*RECORDS SUPPLIED*
________________________________________

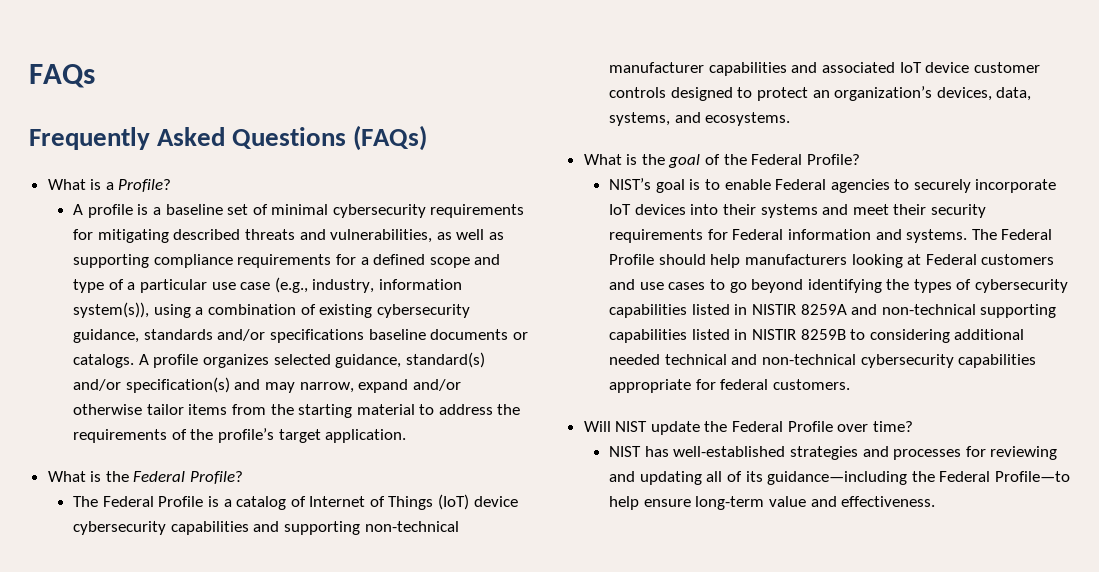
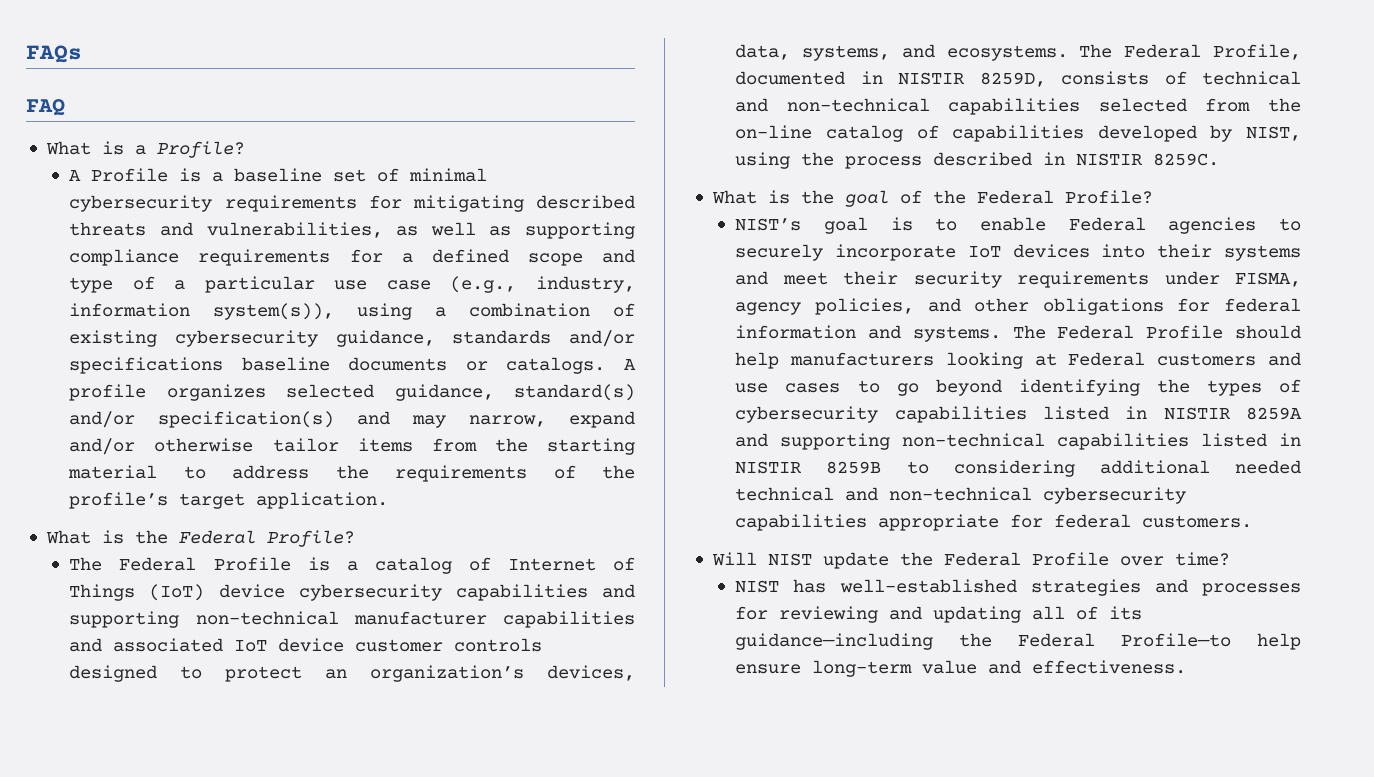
[29,125,428,151] Frequently Asked Questions (FAQs) -> [26,99,65,116] FAQ
[87,204,133,218] profile -> [91,168,169,182] Profile
(791, 119) none -> [1079,44,1301,60] [735,71,1301,87] [735,98,1301,115] [735,125,1301,142] [735,152,1220,169] The Federal Profile, documented in NISTIR 8259D, consists of technical and non-technical capabilities selected from the on-line catalog of capabilities developed by NIST, using the process described in NISTIR 8259C.
[707,229,784,240] for Federal -> [1164,271,1301,287] [735,298,1301,315] under FISMA, agency policies, and other obligations for federal
[881,304,1057,318] non-technical supporting -> [780,433,1046,450] supporting non-technical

________________________________________

*THE TASK*
Your task is to transcribe exactly the lines from the one with "[707,229,784,240] for Federal" through the end of the data, both included, and nothing besides.

*RESULT OF THIS TASK*
[707,229,784,240] for Federal -> [1164,271,1301,287] [735,298,1301,315] under FISMA, agency policies, and other obligations for federal
[881,304,1057,318] non-technical supporting -> [780,433,1046,450] supporting non-technical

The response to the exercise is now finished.